Really weird it’s taken this long - I remember reading that the modules were expensive and assumed it was just because they were early generations and Nvidia was still working things out

melroy ,
@melroy@kbin.melroy.org avatar

Open standards always win. Just buy FreeSync and get an AMD GPU.

GamingChairModel ,

They always win, unless they don’t. History is littered with examples of the freer standard losing to the more proprietary standard, with plenty of examples going the other way, too.

Openness is an advantage in some cases, but tight control can be an advantage in some other cases.

Poiar ,

Quick, sell all your Nvidia stocks!

melroy ,
@melroy@kbin.melroy.org avatar

haha. I wouldn't, but yes please sell your stocks. I will buy them. We still have a $300B inflow of AI shizzle (bubble) that goes into Nvidia.

DmMacniel ,
@DmMacniel@feddit.org avatar

Awwwwwwwww… poor nVidia loses again.

conciselyverbose ,

This is silly.

Gsync solved a problem that couldn’t be solved before they made it. They stayed committed to that good solution until there was an alternative that reached a reasonable level of performance, then supported both until they could get close without the expensive extra hardware.

Was it worth it? For most people no. But it’s still technically superior today and there are loads of options without the extra cost.

Aatube ,

Take notes, Apple Metal!

Tetsuo ,

The problem was solved by Nvidia, then AMD made it cheap and accessible and not requiring a dedicated hardware module.

For years and years Nvidia increased artificially by up to 150 euros many Gsync screens and for no legitimate reason. Initially there was NO compatibility with free sync at all.

Nvidia wasn’t kindly solving a gamers problem at least to after the first year of release of that tech. They were forcibly selling expensive hardware modules nobody needed or wanted. And long after freesync showed you could do it just as well without this expensive requirements.
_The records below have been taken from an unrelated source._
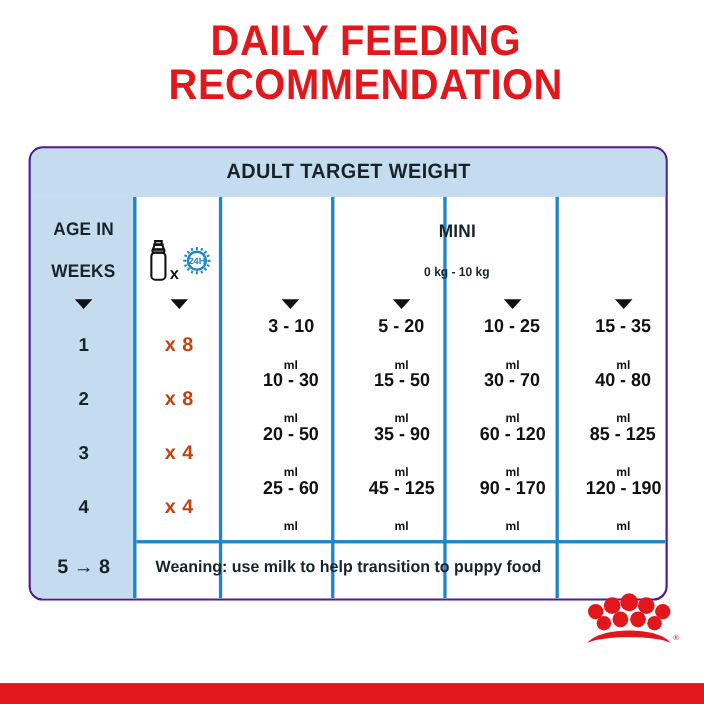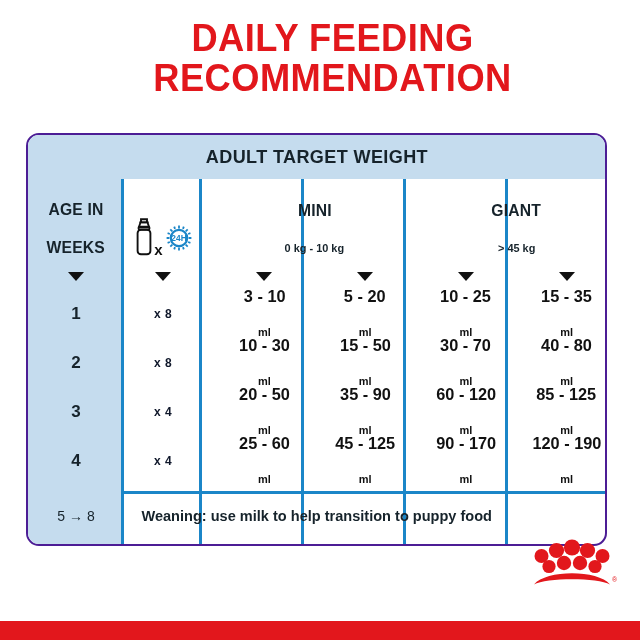"GIANT" div.cell { html: <div> <span>GIANT</span> <span>&gt; 45 kg</span> </div> -> none }
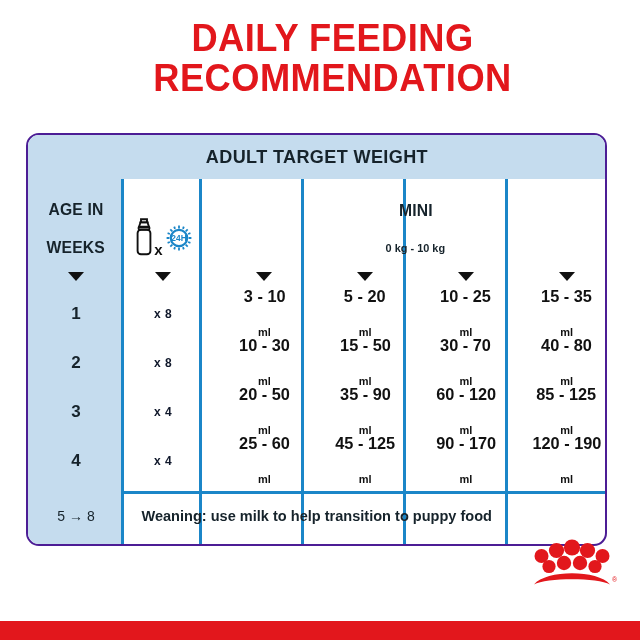"x 8" .freq { color: #0f172a -> #c2410c; font-size: 12px -> 18px }
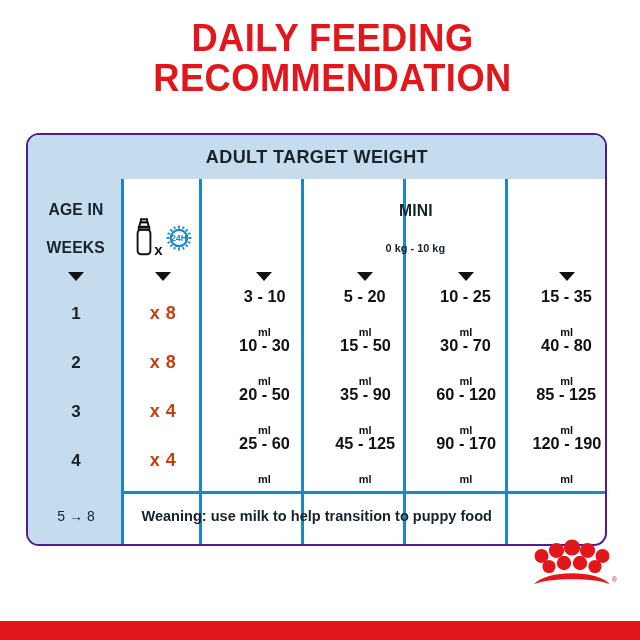"5 → 8" .wage { font-size: 14px -> 18px; font-weight: 400 -> 700 }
This hardware module they insisted on selling wasn’t solving a technical problem but a money one.

I don’t even think anyone was ever able to differentiate between the different qualities of “sync techs”.

conciselyverbose , (edited )

There absolutely was a legitimate reason. The hardware was not capable of processing the signals. They didn’t use FPGAs on a whim. They did it because they were necessary to handle the signals properly.

And you just haven’t followed the tech if you think they were indistinguishable. Gsync has supported a much wider variance of frame times over its entire lifespan.

barsoap ,

VESA Adaptive-Sync goes back to the eDP stardard, 2009. AMD simply took that and said “Hey why aren’t we doing that over external DisplayPort”. And they did.

So instead of over-engineering a solution that nobody asked for to create vendor lock-in nobody (but fanboys with Stockholm Syndrome) want they exposed functionality that many many panels already had, anyway, because manufactures don’t use completely different control circuitry for laptop (eDP) and stand-alone monitors.

And, no, nvidia’s tech is not superior. From what I gather they have stricter certification requirements but that’s it.